Monday, 28 April 2008
Belated Birthday: Worthy of Celebration?
I noticed today that I have missed a birthday. This blog has been running (on and off) for exactly two months over 1 year.
Should I celebrate - belatedly? Should anyone celebrate?
There is nothing to celebrate but there are insights and lessons for me.
Had I realised what the last 14 months would bring forward I would never have started blogging. Blogging would have been an irrelevance but, having started, blogging has assumed an important role in my life.

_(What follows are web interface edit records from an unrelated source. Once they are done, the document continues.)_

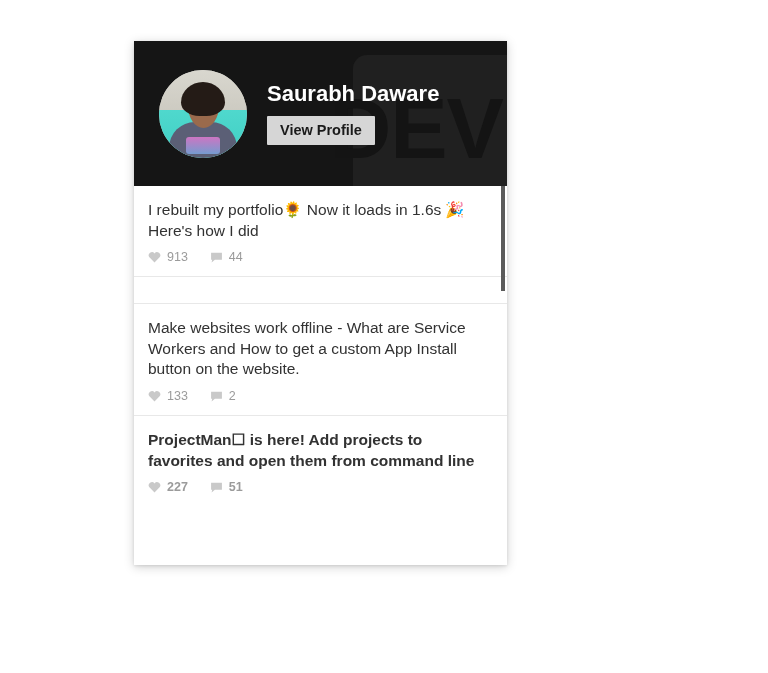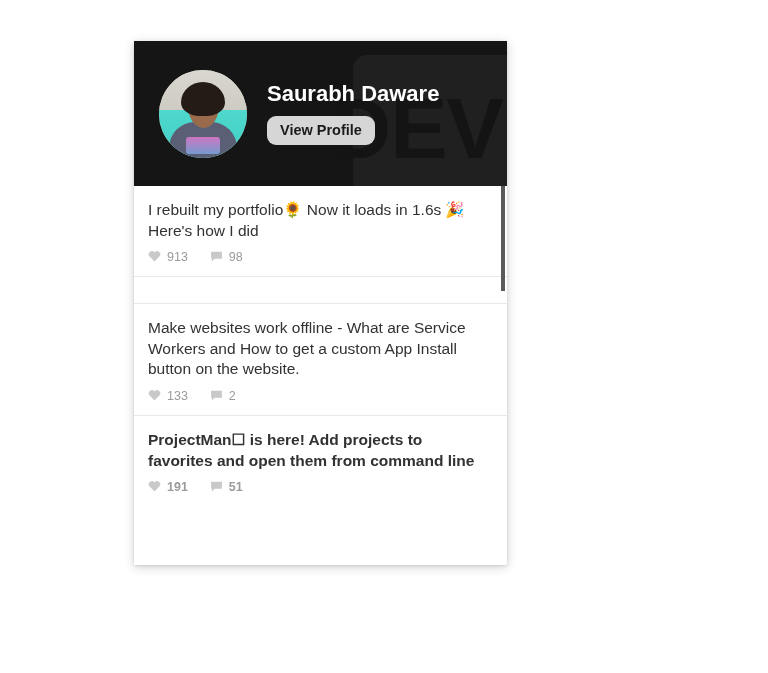"View Profile" #view-profile-button { border-radius: 9px -> 1px }
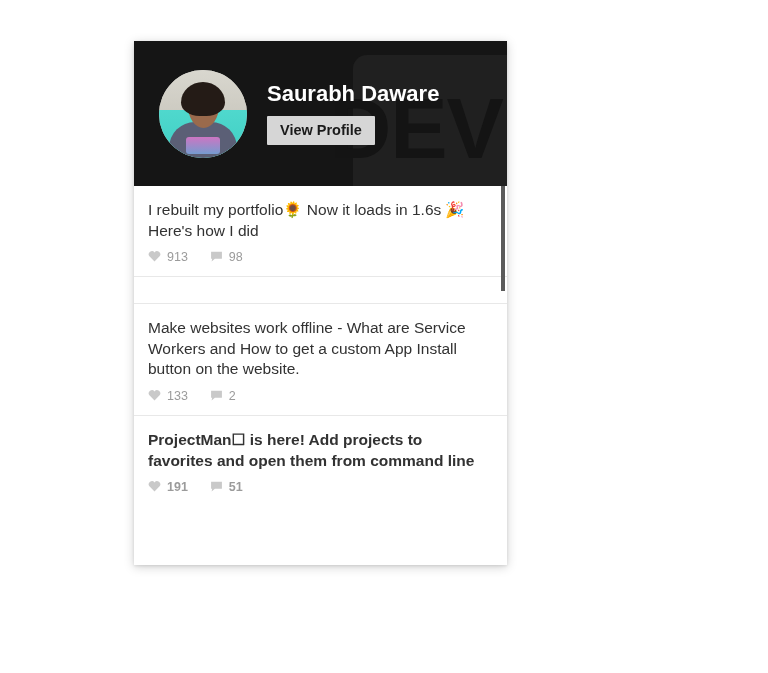"913" .stat { align-items: none -> center }
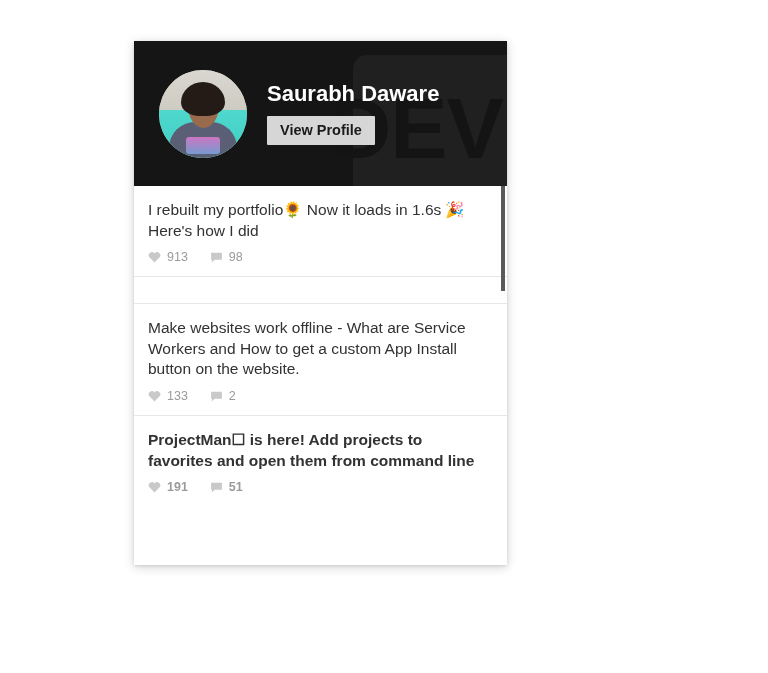"98" span.stat-value { text: 98 -> 44 }
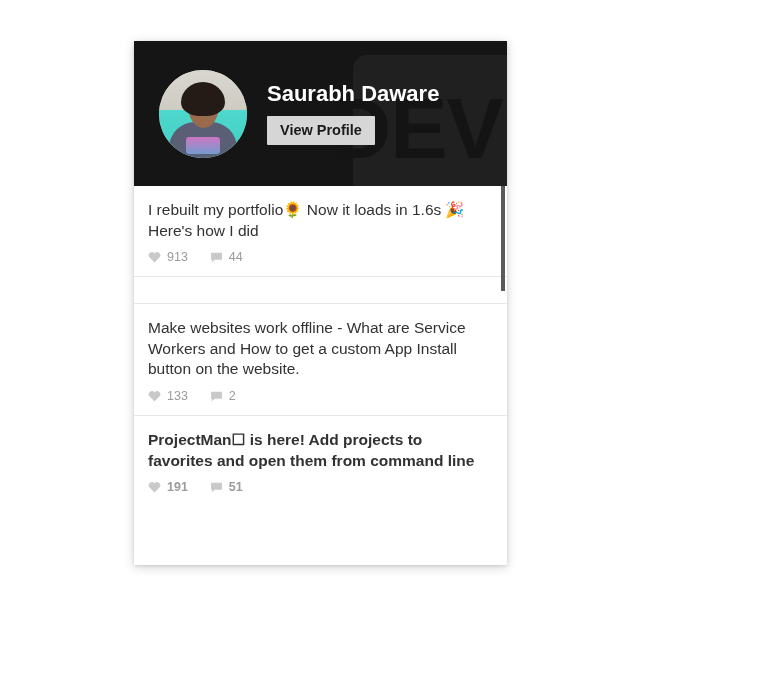"191" span.stat-value { text: 191 -> 227 }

This might surprise many given the number of times I have considered killing the blog but let me explain.
Blogging has become my main form of communication with the world and an outlet for my frustrations, anger and fears but I've always had an uneasy relationship with blogging: wanting to write; wanting to kill the blog; frustration at my inability to make the blog more popular. I've never been able to get my head around the importance I attach to visitor numbers and comments but, today, all is clear.
I am incredibly lonely, not just because of our troubles, and have been for a very long time. Other than a brother and an aunt no-one ever phones, emails or visits. I'm in contact with no-one from school, no-one from uni, no-one from work. "Loneliness" is my middle name. I am long accustomed to living with loneliness; I accept it and I do nothing about it. It is in this context that I have found, and continue to find, my relative lack of blog visitors hard.
Here is the one area in which I am making myself visible, albeit
under a pseudonym, and yet I remain relatively blog lonely with some very honourable exceptions. I'm not making this point so that some will comment that they're sure I will have many more visitors than my stats show nor am I hoping that, out of sympathy, more may become regular visitors. I mention this only because I can now understand why, occasionally, I have a feeling of desperation about my stats: my overall loneliness. This is comforting to a degree because I guess we all have a need to feel a part of "something" whereas I generally feel apart from most things.
My route forward is clear. I'm doing the right thing by blogging: I'm going to meet other electronic pseudonyms. It's the rest of my life that's all wrong. That's where I need to become visible. Real contacts, real people, real friends, that's what I need.
What is also clear is why I have never been able to kill this blog. Kill the blog and I lose my ethereal contacts. Kill the blog and I kill part of me. With a much fuller and much more fulfilling real life blogging could become an enjoyment rather than a need.
I hadn't intended to write along these lines but rather, I was going to decribe how my blog had changed over the last 14 months but, as often happens to / with me, I became diverted into an more interesting area.
Will I see my second birthday? I wouldn't bet against it but, hopefully, I'll have changed significantly.